By Rob Payne | Think Pieces | July 12, 2013 |

By Rob Payne | Think Pieces | July 12, 2013 |


Like a paradox-correcting time travel mission, the hulking, dieself-fueled Terminator franchise is getting a reboot. A whole trilogy, apparently, just to squeeze out some money before the rights automatically revert back to series original writer/director and “co-creator” James Cameron. While the motive behind this new, purportedly Rock-strong rebranding leaves me as queasy and confused as landing naked in the middle of an alley in 1984, I can absolutely get behind a new Terminator movie. In fact, I could get legitimately excited by the type of movie Cindy described last week.

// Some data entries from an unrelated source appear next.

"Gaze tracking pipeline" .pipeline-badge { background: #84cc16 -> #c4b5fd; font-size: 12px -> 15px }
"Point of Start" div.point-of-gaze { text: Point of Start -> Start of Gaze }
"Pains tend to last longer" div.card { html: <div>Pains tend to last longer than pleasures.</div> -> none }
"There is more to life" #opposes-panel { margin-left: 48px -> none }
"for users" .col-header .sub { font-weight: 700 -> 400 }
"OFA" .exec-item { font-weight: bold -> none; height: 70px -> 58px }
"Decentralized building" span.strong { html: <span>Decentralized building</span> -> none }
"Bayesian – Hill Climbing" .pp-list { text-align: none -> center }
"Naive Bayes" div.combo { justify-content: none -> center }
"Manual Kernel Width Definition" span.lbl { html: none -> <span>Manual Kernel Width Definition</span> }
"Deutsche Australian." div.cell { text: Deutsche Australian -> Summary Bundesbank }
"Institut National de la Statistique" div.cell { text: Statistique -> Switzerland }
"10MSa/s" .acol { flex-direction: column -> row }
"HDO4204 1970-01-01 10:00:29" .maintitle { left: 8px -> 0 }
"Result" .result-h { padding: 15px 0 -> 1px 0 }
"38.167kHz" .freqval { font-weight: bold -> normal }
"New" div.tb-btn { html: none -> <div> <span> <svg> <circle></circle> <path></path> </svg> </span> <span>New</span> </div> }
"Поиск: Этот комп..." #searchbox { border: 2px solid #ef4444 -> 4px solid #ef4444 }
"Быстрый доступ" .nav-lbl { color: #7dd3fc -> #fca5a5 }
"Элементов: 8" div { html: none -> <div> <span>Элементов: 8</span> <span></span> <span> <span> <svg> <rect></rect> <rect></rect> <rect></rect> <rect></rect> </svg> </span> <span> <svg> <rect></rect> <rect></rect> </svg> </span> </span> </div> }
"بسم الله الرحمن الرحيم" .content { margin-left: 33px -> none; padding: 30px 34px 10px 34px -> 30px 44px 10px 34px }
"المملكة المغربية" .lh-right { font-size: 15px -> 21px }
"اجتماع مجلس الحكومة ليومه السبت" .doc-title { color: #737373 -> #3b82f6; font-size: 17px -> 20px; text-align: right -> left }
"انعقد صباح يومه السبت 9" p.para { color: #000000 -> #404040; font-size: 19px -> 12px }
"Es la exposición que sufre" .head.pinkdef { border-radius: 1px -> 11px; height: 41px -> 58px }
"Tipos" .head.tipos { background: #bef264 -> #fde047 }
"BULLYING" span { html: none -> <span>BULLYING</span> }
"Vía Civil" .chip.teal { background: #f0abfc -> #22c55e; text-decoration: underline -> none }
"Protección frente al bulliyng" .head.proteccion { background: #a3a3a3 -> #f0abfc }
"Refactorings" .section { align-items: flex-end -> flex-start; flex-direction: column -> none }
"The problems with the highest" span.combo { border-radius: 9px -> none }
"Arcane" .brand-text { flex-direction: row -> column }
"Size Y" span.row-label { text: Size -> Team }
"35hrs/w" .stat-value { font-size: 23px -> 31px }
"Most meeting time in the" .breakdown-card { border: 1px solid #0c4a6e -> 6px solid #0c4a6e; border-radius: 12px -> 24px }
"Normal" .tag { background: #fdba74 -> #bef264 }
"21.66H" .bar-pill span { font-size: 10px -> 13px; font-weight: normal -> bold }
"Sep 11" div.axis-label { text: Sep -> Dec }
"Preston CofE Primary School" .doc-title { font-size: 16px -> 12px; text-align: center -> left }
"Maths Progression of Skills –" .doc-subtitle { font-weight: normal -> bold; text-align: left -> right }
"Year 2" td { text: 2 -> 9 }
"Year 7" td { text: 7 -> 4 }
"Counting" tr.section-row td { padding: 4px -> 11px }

I love the franchise — well, I really like the first movie, adore the second, and find the third and fourth alternately watchable and serviceable without leaving too much nuclear fallout over their predecessors. I own all of them, and can enjoy them with or without a little Rifftrax accompaniment. But, as far as I’m concerned, the filmic story we’ve seen is basically done unless the new filmmakers Star Trek-ify the universe, which considering the general conceit isn’t totally out of the question. But the piece of Terminator lore that I absolutely, without question love with all my grouchy heart is the cancelled-too-soon network drama, “Terminator: The Sarah Connor Chronicles.” Excessive, tongue twisting name aside, T:SCC was able to approach all the big ideas Cameron (and Ellison) circled around but never really got to explore due to the condensed nature and narrative constraints of Hollywood action flick storytelling. The show, so much more than the movies, really show us how John Connor could become the leader of a human rebellion and why his mother is important to that beyond his initial birthing. And, well, it’s fantastically complex story just isn’t done yet; causing any fan to cry out desperately at the Apocalypse for some sort of closure.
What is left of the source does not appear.